Your assignment => Images should be omitted while the rest of the data is duplicated exactly.

[Revision comparison data]

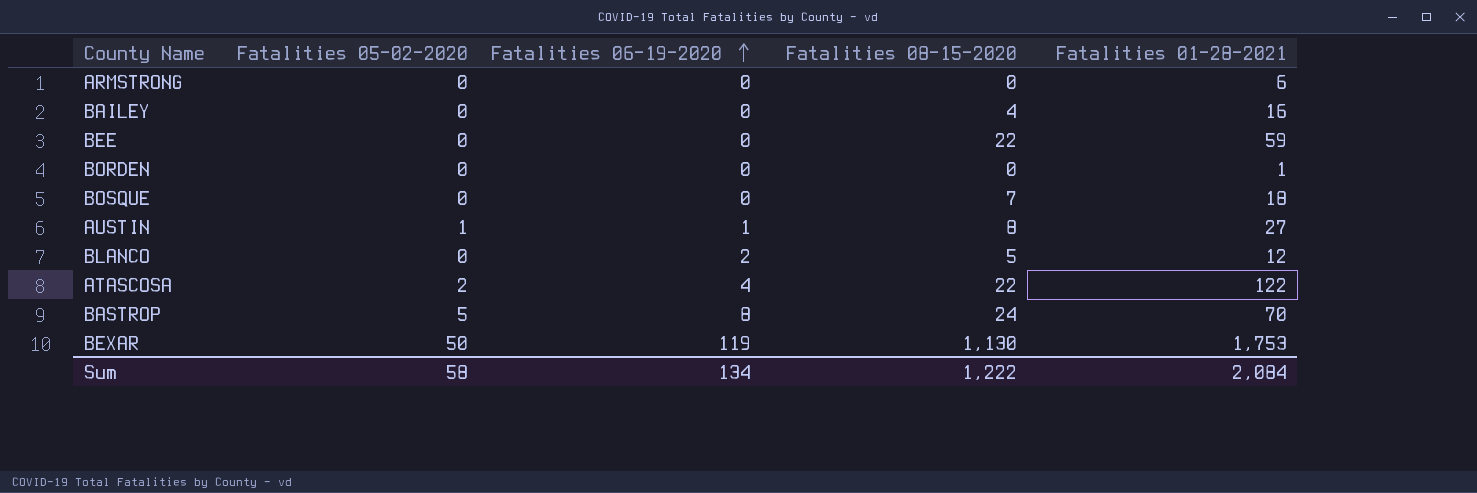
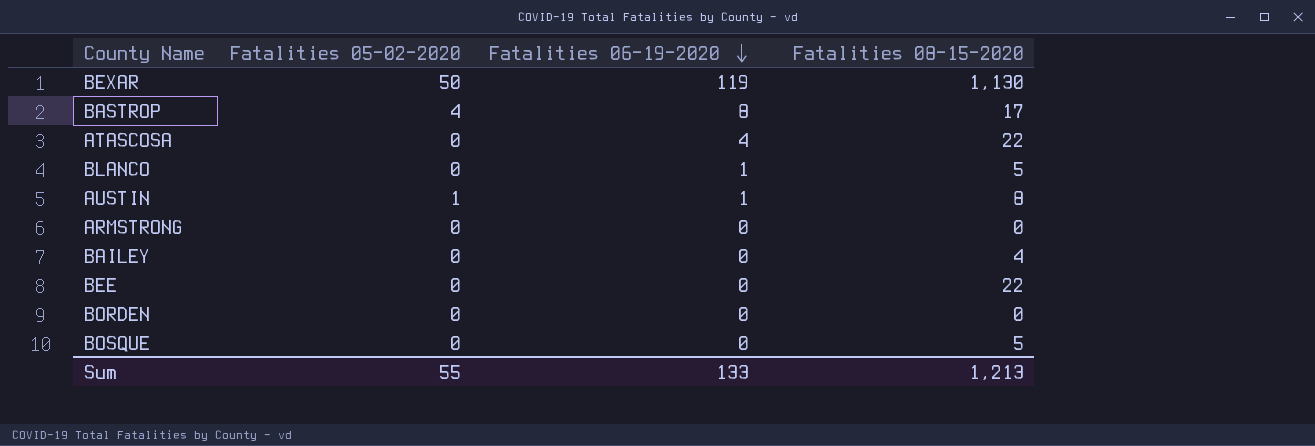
row order: Fatalities 06-19-2020 ascending -> Fatalities 06-19-2020 descending
column Fatalities 01-28-2021 | position: 5 -> none
BASTROP | Fatalities 05-02-2020: 5 -> 4
BASTROP | Fatalities 08-15-2020: 24 -> 17
ATASCOSA | Fatalities 05-02-2020: 2 -> 0
BLANCO | Fatalities 06-19-2020: 2 -> 1
BOSQUE | Fatalities 08-15-2020: 7 -> 5
Sum | Fatalities 05-02-2020: 58 -> 55
Sum | Fatalities 06-19-2020: 134 -> 133
Sum | Fatalities 08-15-2020: 1,222 -> 1,213

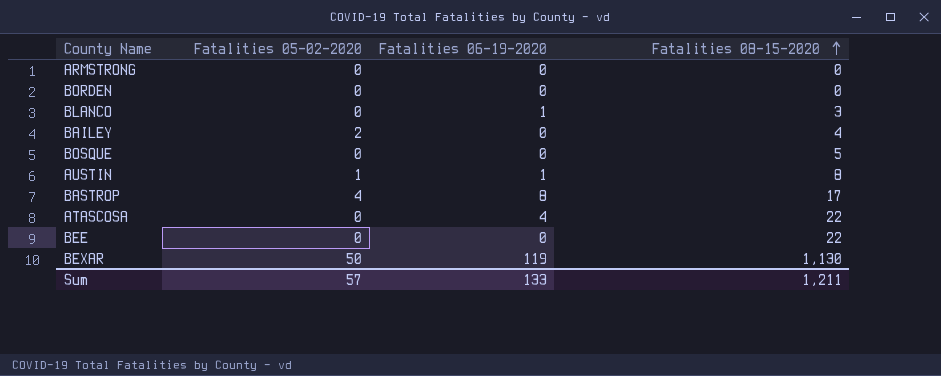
row order: Fatalities 06-19-2020 descending -> Fatalities 08-15-2020 ascending
BLANCO | Fatalities 08-15-2020: 5 -> 3
BAILEY | Fatalities 05-02-2020: 0 -> 2
Sum | Fatalities 05-02-2020: 55 -> 57
Sum | Fatalities 08-15-2020: 1,213 -> 1,211

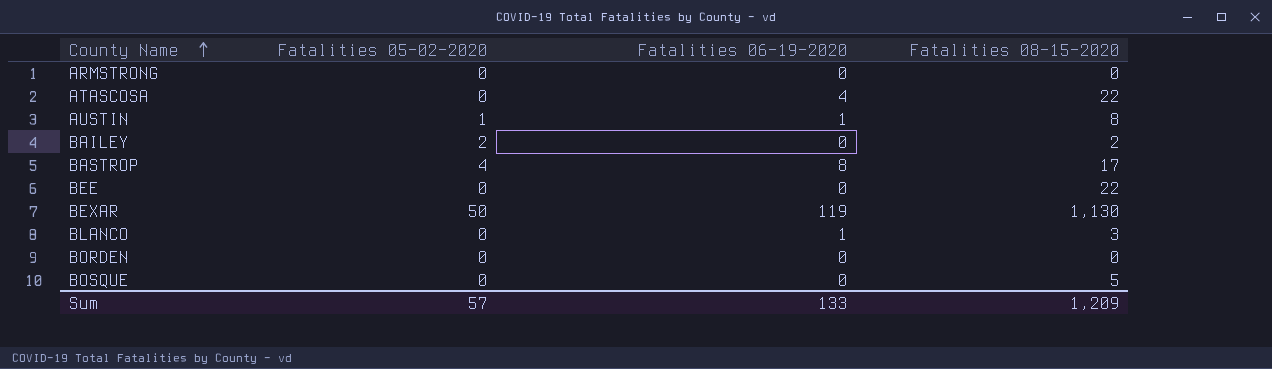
row order: Fatalities 08-15-2020 ascending -> County Name ascending
BAILEY | Fatalities 08-15-2020: 4 -> 2
Sum | Fatalities 08-15-2020: 1,211 -> 1,209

Written solution =>
row order: Fatalities 06-19-2020 ascending -> Fatalities 06-19-2020 descending
column Fatalities 01-28-2021 | position: 5 -> none
BASTROP | Fatalities 05-02-2020: 5 -> 4
BASTROP | Fatalities 08-15-2020: 24 -> 17
ATASCOSA | Fatalities 05-02-2020: 2 -> 0
BLANCO | Fatalities 06-19-2020: 2 -> 1
BOSQUE | Fatalities 08-15-2020: 7 -> 5
Sum | Fatalities 05-02-2020: 58 -> 55
Sum | Fatalities 06-19-2020: 134 -> 133
Sum | Fatalities 08-15-2020: 1,222 -> 1,213

row order: Fatalities 06-19-2020 descending -> Fatalities 08-15-2020 ascending
BLANCO | Fatalities 08-15-2020: 5 -> 3
BAILEY | Fatalities 05-02-2020: 0 -> 2
Sum | Fatalities 05-02-2020: 55 -> 57
Sum | Fatalities 08-15-2020: 1,213 -> 1,211

row order: Fatalities 08-15-2020 ascending -> County Name ascending
BAILEY | Fatalities 08-15-2020: 4 -> 2
Sum | Fatalities 08-15-2020: 1,211 -> 1,209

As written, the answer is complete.